The mean change in KCCQ clinical summary score was 16.6 points for participants who received semaglutide and 8.7 points for those who received placebo, for an estimated difference of 7.8 points (95% CI, 4.8-10.9; P < .001). Mean percentage change in body weight was –13.3% for those who received semaglutide and –2.6% for those who received placebo, for an estimated difference of –10.7 percentage points (95% CI, –11.9 to –9.4; P < .001).
The mean change in 6-minute walk distance was 21.5 m with semaglutide and 1.2 m with placebo, for an estimated difference of 20.3 m (95% CI, 8.6-32.1; P < .001).
In the analysis of the hierarchical composite endpoint, semaglutide produced more wins than placebo (win ratio, 1.72; 95% CI, 1.37-2.15; P < .001). The mean percentage change in CRP level was –43.5% with semaglutide and –7.3% with placebo, for an estimated treatment ratio of 0.61 (95% CI, 0.51-0.72; P < .001).
Serious adverse events were less common among participants who received semaglutide vs. placebo (13.3% vs. 26.7%; P < .001); with researchers noting that the between-group difference primarily reflected the lower number of CV events in the semaglutide group compared with placebo (2.7% vs. 11.3%; P < .001).
“This is the largest benefit on patient symptoms and physical limitations as well as exercise function that we have ever seen with any drug in HFpEF, so it is extremely substantial,” Kosiborod told Healio. “This is three times the magnitude of effect seen in trials of other treatments for HFpEF. These are impressive results.”
Kosiborod said all reported responder analyses in the trial, even those examining large improvements in the KCCQ clinical summary score, consistently showed superiority of semaglutide to placebo, adding that participants who received semaglutide had more than double the odds of having such benefits.
Kosiborod called the absolute magnitude of the increase in the 6-minute walk distance “notable,” adding the findings were similar to that observed in trials of exercise training in patients with HFpEF and HF with reduced EF.
“Collectively, our results indicate that semaglutide may represent a valuable therapeutic approach in the management of HFpEF in patients with obesity,” the researchers wrote in NEJM.

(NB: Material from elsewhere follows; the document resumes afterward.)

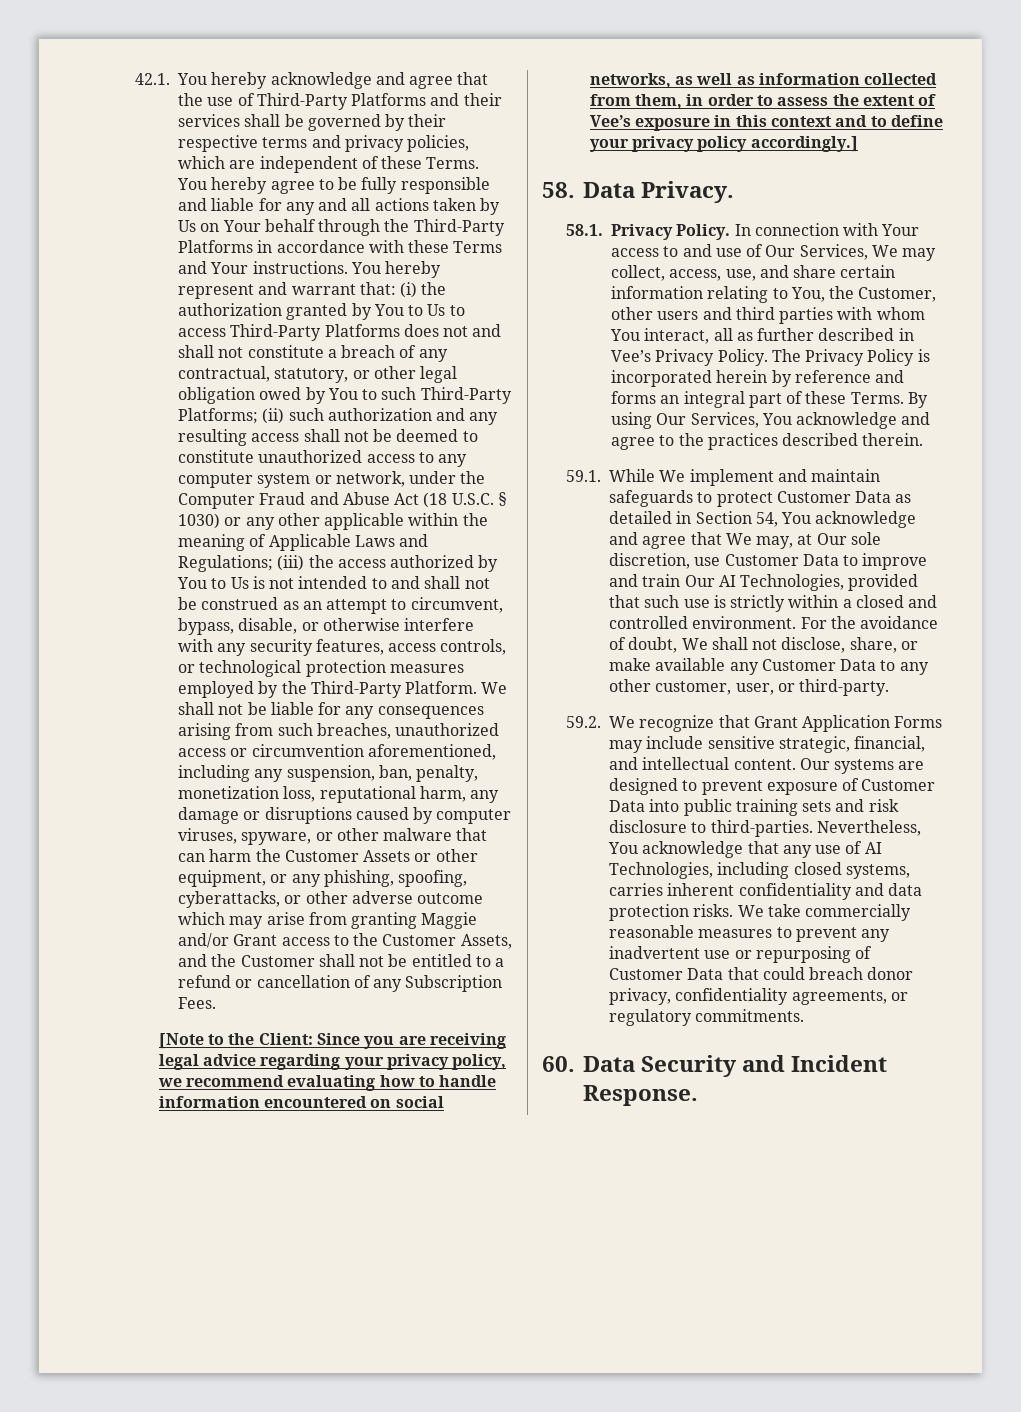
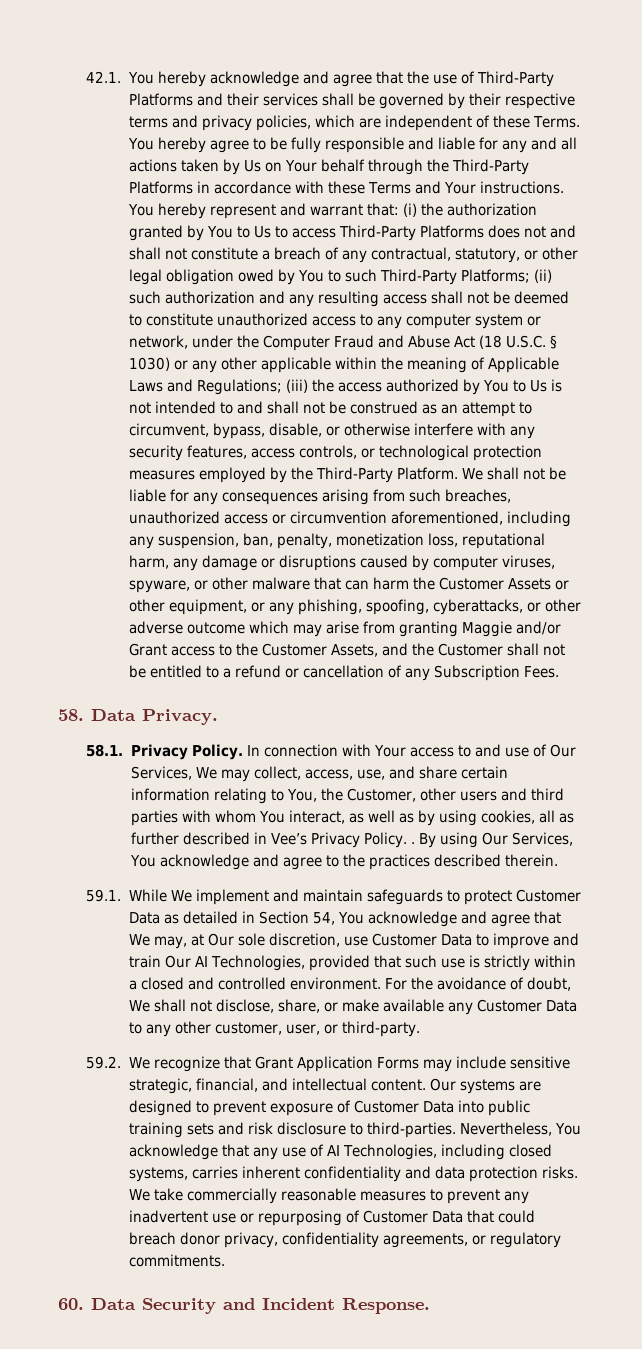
- [Note to the Client: Since you are receiving legal advice regarding your privacy policy, we recommend evaluating how to handle information encountered on social networks, as well as information collected from them, in order to assess the extent of Vee’s exposure in this context and to define your privacy policy accordingly.]
- In connection with Your access to and use of Our Services, We may collect, access, use, and share certain information relating to You, the Customer, other users and third parties with whom You interact, all as further described in Vee’s Privacy Policy. The Privacy Policy is incorporated herein by reference and forms an integral part of these Terms.
+ In connection with Your access to and use of Our Services, We may collect, access, use, and share certain information relating to You, the Customer, other users and third parties with whom You interact, as well as by using cookies, all as further described in Vee’s Privacy Policy. .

‘Much needed option’ for HFpEF with obesity
In a related editorial published in NEJM, Yigal M. Pinto, MD, PhD, professor of heart failure and arrhythmias at Amsterdam University Medical Center, wrote that the “encouraging findings” for semaglutide “potentially add a much-needed extra option” for people with HFpEF and elevated BMI.
“How these findings translate to hard endpoints remains to be established and will be important in determining the role of GLP-1 agonism as compared with SGLT2 inhibition in patients with heart failure with preserved ejection fraction,” Pinto wrote.
Data from STEP-HFpEF follow the four phase 3 STEP trials, also reported by Healio, each with the same coprimary endpoints of percentage change in body weight and weight reduction of at least 5% from baseline to 68 weeks compared with placebo. Those studies each demonstrated significant weight loss in adults with overweight or obesity.
References:
- Kosiborod MN, et al. N Engl J Med. 2023;doi:10.1056/NEJMoa2306963.
- Pinto YM. N Engl J Med. 2023;doi:10.1056/NEJMe2309294.